_Task to complete_.
Filter the data for "total" and copy matching lines.

_Material for the task_.
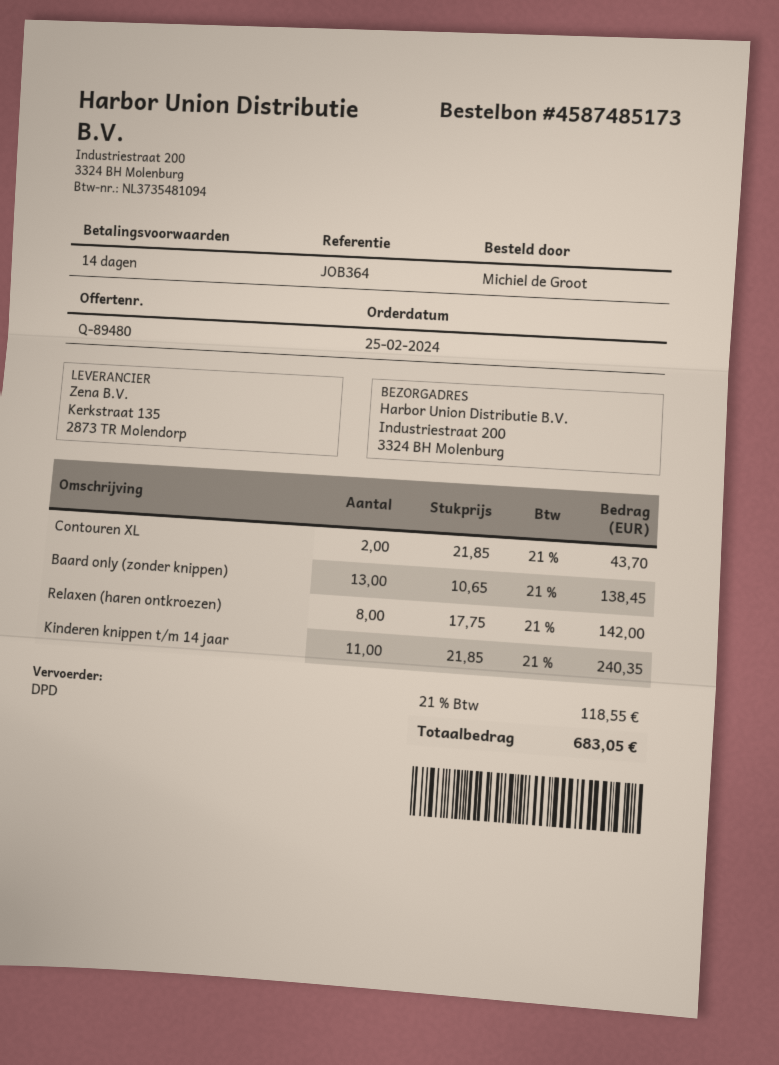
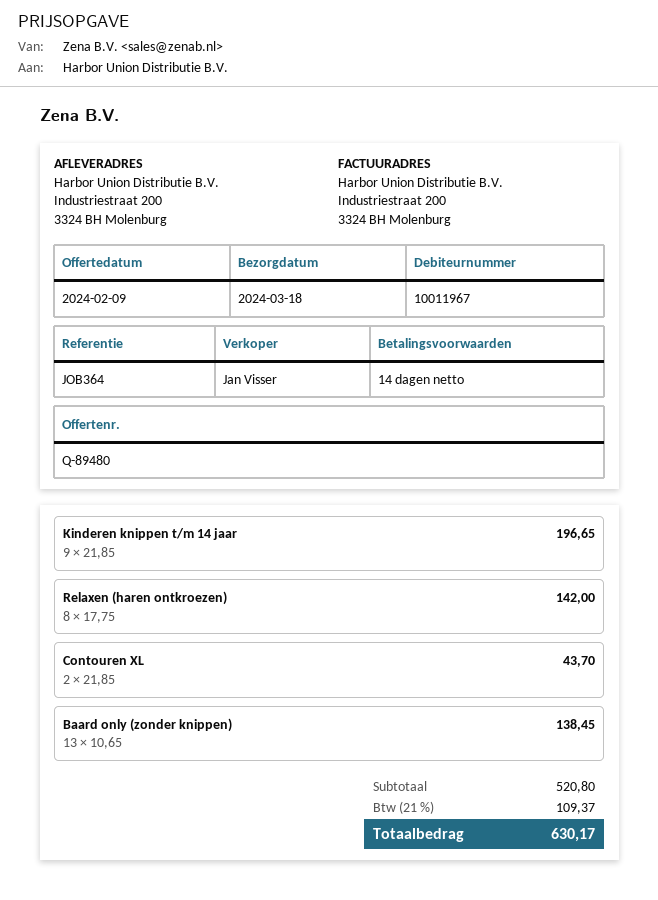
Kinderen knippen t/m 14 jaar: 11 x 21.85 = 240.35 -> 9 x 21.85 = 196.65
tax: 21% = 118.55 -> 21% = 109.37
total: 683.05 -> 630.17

...

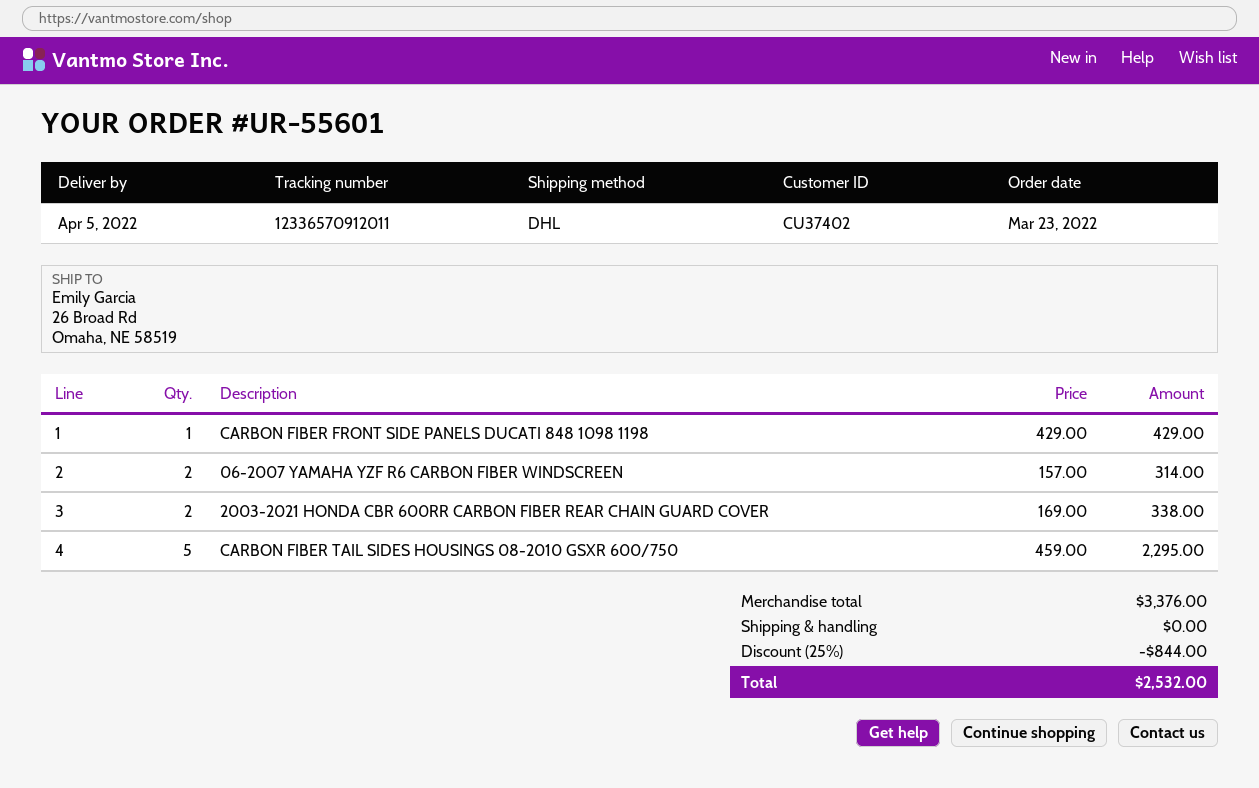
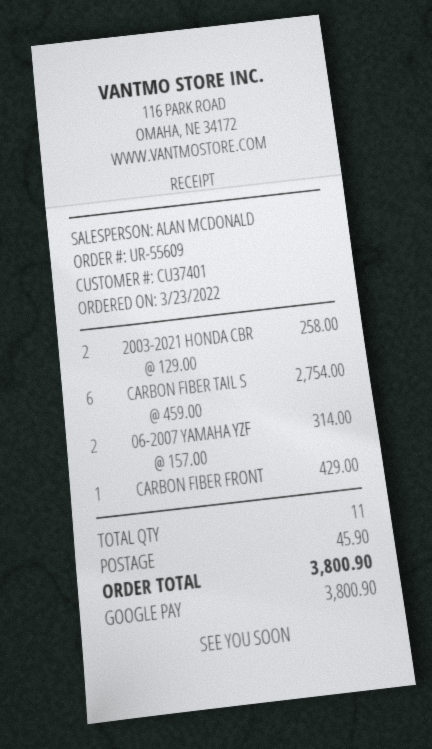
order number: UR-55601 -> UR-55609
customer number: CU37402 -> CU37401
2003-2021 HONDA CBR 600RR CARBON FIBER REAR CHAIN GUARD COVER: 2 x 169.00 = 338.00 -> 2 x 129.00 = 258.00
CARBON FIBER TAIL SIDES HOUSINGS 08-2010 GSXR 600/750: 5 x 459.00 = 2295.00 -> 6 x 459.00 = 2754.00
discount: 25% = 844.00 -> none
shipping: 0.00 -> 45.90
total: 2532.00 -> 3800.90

_Written reply_.
total: 683.05 -> 630.17
total: 2532.00 -> 3800.90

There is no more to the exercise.